Liputan6.com, Jakarta - Polisi menangkap sepasang kekasih lantaran membuat video syur dan menjadi promotor judi online. Kasus ini berawal dari patroli siber untuk mendeteksi para promotor judi online.
Hasilnya, ditemukan dua orang yang diduga melakukan aktivitas terlarang. Mereka kemudian ditangkap pada Kamis, 11 Juli 2024.
Baca Juga
"Teman-teman dari Reskrim melakukan patroli siber, ditemukan aktivitas tersebut. Kedua pelaku sudah tidak bersekolah," ucap Kapolsek Kebon Jeruk, Kompol Sutrisno dalam keterangan tertulis, Rabu (24/7/2024).
Advertisement
Kepada polisi, mereka berdua mengakui mempromosikan judi online secara rutin selama satu tahun terakhir. "Mereka mempromosikan judi online dengan mengunggah konten setiap hari dan menerima bayaran bulanan," tutup Sutrisno.
Tak hanya itu, kedua pelaku juga membuat konten porno yang dijual ke media sosial.
"Dari media sosial, mereka punya kontak di Telegram, Instagram, dan WhatsApp.
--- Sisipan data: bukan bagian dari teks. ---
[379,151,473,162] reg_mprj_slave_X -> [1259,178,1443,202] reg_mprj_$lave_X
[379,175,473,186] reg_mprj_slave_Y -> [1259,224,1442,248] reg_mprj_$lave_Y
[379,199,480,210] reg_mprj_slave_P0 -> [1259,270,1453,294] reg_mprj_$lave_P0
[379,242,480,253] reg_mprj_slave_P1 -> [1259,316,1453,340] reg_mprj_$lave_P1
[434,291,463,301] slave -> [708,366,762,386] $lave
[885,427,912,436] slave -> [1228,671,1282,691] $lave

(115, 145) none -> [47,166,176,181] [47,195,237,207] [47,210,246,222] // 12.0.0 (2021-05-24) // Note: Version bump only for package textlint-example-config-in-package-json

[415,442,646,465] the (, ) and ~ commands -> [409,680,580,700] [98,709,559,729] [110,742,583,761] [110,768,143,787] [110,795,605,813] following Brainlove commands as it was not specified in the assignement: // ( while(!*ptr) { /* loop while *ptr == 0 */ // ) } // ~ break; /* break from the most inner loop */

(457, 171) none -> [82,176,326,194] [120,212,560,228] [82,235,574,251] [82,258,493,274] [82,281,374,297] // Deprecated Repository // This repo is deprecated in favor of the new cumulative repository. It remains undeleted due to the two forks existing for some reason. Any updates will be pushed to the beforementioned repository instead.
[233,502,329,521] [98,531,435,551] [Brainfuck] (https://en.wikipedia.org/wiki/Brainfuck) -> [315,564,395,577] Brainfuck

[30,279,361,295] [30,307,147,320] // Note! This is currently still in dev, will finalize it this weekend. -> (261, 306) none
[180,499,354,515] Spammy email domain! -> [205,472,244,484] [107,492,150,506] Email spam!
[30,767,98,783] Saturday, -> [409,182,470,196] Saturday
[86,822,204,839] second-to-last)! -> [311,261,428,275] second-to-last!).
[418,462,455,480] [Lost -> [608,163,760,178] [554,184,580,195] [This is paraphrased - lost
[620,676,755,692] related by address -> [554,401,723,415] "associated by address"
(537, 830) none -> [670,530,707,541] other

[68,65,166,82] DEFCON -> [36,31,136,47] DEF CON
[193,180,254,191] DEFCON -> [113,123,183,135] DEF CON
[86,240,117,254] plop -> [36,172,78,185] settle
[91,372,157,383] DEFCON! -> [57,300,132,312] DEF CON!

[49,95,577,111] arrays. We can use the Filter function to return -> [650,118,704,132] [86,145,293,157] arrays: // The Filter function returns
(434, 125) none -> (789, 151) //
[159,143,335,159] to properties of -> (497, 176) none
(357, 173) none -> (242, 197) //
Sudah satu tahun ini, mereka memiliki kontak pelanggan. Ketika ada pesanan, mereka membuat video, mengirimkannya, dan menerima pembayaran. Tidak dibuka untuk umum, hanya untuk pelanggan tertentu yang sudah berkomunikasi," ujar dia.
Atas perbuatannya, orang pelaku berinisial MM dan AA terancam hukuman penjara hingga 12 tahun.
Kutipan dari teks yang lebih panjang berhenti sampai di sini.